Never add both "block" and "allow" files simultaneously, as this can cause significant issues.

custom:
  disabled: false
  actions:
    - action: forceUserPasswordReset
      identifier: accountSid #accountSid, initiatingProcessAccountSid
    - action: disableUser
      identifier: initiatingProcessAccountSid #accountSid, initiatingProcessAccountSid
    - action: markUserAsCompromised
      identifier: initiatingProcessAccountObjectId #accountObjectId, initiatingProcessAccountObjectId
    - action: stopAndQuarantineFile
      identifier: initiatingProcessSHA1 # sha1, initiatingProcessSHA1
    - action: restrictAppExecution
    - action: initiateInvestigation
    - action: runAntivirusScan
    - action: collectInvestigationPackage
    - action: isolateDevice
      isolationType: selective # full, selective

    ## Allow or Block file, never both!
    - action: blockFile
      deviceGroupNames:
      identifier: initiatingProcessSHA256 # sha256, sha1, initiatingProcessSHA1, initiatingProcessSHA256
    #- action: allowFile
    #  deviceGroupNames:
    #  identifier: initiatingProcessSHA256 # sha256, sha1, initiatingProcessSHA1, initiatingProcessSHA256

Impacted Assets

When deploying raw, the custom field impactedAssets is required for the asset mapping in the resulting alerts.

Note

The default value is currently deviceId but it might not always work depending on your KQL. As for the Sigma rules, if you make the use of | project for instance, make sure to output DeviceId.

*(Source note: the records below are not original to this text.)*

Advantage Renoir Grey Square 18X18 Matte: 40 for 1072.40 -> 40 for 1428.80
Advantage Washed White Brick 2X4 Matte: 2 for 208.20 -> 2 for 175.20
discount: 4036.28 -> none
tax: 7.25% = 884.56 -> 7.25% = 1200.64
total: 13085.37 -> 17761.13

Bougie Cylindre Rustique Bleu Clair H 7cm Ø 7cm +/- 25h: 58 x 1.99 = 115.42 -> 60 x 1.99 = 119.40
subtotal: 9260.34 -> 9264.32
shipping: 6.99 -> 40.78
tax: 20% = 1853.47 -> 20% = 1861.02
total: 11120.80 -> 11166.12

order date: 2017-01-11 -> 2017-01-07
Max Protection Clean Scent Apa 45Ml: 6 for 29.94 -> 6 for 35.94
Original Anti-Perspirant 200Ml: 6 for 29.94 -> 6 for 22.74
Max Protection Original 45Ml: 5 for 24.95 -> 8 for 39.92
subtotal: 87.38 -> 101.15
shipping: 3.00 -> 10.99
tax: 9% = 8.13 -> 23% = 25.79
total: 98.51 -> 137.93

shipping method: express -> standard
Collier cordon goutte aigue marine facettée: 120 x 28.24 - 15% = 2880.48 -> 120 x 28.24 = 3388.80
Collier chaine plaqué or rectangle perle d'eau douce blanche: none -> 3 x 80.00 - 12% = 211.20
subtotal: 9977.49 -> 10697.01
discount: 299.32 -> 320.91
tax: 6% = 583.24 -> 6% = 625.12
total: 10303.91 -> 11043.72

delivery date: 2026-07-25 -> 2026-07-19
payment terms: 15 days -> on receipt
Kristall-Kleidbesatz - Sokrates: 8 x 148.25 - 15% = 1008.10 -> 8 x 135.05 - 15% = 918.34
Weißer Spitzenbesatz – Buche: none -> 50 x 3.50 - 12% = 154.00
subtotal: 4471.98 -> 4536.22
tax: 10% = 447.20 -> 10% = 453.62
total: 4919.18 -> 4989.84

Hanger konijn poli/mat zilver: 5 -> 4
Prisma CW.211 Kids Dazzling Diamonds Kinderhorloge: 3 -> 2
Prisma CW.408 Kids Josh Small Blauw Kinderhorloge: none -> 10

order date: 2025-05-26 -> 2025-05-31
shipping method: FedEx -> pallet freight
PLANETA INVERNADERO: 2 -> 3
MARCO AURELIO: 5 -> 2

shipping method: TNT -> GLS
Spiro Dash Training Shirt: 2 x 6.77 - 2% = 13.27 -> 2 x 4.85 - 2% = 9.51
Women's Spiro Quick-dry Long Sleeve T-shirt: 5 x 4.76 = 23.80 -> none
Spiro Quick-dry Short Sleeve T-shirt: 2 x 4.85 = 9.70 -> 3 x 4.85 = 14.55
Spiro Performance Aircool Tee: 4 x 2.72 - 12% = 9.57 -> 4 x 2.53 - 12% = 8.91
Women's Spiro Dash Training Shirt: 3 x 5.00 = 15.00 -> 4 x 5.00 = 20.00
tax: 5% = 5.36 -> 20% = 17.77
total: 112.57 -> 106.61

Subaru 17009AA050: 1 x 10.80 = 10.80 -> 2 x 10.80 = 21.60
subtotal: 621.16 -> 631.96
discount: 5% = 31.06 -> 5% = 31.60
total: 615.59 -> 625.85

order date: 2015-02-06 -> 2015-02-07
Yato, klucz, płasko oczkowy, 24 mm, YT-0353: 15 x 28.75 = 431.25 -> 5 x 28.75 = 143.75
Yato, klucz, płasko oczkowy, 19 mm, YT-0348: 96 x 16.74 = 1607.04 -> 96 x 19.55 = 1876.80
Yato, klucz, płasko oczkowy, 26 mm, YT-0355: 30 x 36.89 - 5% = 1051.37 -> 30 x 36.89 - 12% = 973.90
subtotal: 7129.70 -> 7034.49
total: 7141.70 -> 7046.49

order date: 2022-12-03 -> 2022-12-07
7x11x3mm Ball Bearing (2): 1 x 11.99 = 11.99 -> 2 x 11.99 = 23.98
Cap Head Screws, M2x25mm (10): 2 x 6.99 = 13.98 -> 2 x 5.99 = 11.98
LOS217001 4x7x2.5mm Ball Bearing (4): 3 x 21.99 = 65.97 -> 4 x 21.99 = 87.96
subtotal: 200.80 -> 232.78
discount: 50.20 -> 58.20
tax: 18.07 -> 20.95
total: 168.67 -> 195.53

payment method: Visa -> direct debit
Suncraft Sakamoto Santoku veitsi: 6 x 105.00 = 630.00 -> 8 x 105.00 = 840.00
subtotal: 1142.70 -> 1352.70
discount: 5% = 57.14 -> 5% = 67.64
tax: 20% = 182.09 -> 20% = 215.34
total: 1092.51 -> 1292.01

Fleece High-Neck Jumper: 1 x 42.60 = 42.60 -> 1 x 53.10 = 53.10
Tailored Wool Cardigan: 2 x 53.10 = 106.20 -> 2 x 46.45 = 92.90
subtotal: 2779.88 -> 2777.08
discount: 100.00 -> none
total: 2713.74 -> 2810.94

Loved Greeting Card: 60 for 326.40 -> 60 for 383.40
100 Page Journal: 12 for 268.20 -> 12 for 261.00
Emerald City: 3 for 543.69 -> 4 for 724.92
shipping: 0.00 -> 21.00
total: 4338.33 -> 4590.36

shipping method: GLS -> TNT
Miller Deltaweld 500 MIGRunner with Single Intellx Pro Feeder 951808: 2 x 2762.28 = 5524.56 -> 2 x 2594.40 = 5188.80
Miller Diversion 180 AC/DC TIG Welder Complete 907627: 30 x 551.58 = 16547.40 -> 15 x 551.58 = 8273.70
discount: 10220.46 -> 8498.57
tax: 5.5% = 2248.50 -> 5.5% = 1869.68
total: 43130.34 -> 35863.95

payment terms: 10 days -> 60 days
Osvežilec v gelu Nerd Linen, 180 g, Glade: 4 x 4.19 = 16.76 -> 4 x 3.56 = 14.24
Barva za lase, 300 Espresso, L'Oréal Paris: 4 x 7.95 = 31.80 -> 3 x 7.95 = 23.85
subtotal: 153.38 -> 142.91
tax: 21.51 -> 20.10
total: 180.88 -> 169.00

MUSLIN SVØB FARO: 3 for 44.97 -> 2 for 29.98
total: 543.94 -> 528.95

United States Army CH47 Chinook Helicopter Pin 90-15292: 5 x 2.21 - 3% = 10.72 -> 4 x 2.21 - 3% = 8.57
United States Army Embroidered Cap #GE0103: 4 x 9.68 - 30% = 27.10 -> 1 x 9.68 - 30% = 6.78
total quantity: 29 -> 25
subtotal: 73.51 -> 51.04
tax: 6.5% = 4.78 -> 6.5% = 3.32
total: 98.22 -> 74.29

Impacted Asset Type	Identifier (Allowed Values)
Device	deviceId, deviceName
Mailbox	accountUpn, initiatingProcessAccountUpn
User	targetAccountUpn, accountObjectId, accountSid, accountUpn, initiatingProcessAccountObjectId, initiatingProcessAccountSid, initiatingProcessAccountUpn

custom:
    # ...
    impactedAssets:
    - impactedAssetType: Device
        identifier: deviceId #deviceId, deviceName
    - impactedAssetType: Mailbox
        identifier: initiatingProcessAccountUpn #accountUpn, initiatingProcessAccountUpn
    - impactedAssetType: User
        identifier: initiatingProcessAccountUpn # targetAccountUpn, accountObjectId, accountSid, accountUpn, initiatingProcessAccountObjectId, initiatingProcessAccountSid, initiatingProcessAccountUpn

Warning

Failing to provide this field will result in non-working detection rules on the platform. We advise to introduce some validation check in your CI/CD process for the Microsoft XDR raw rules.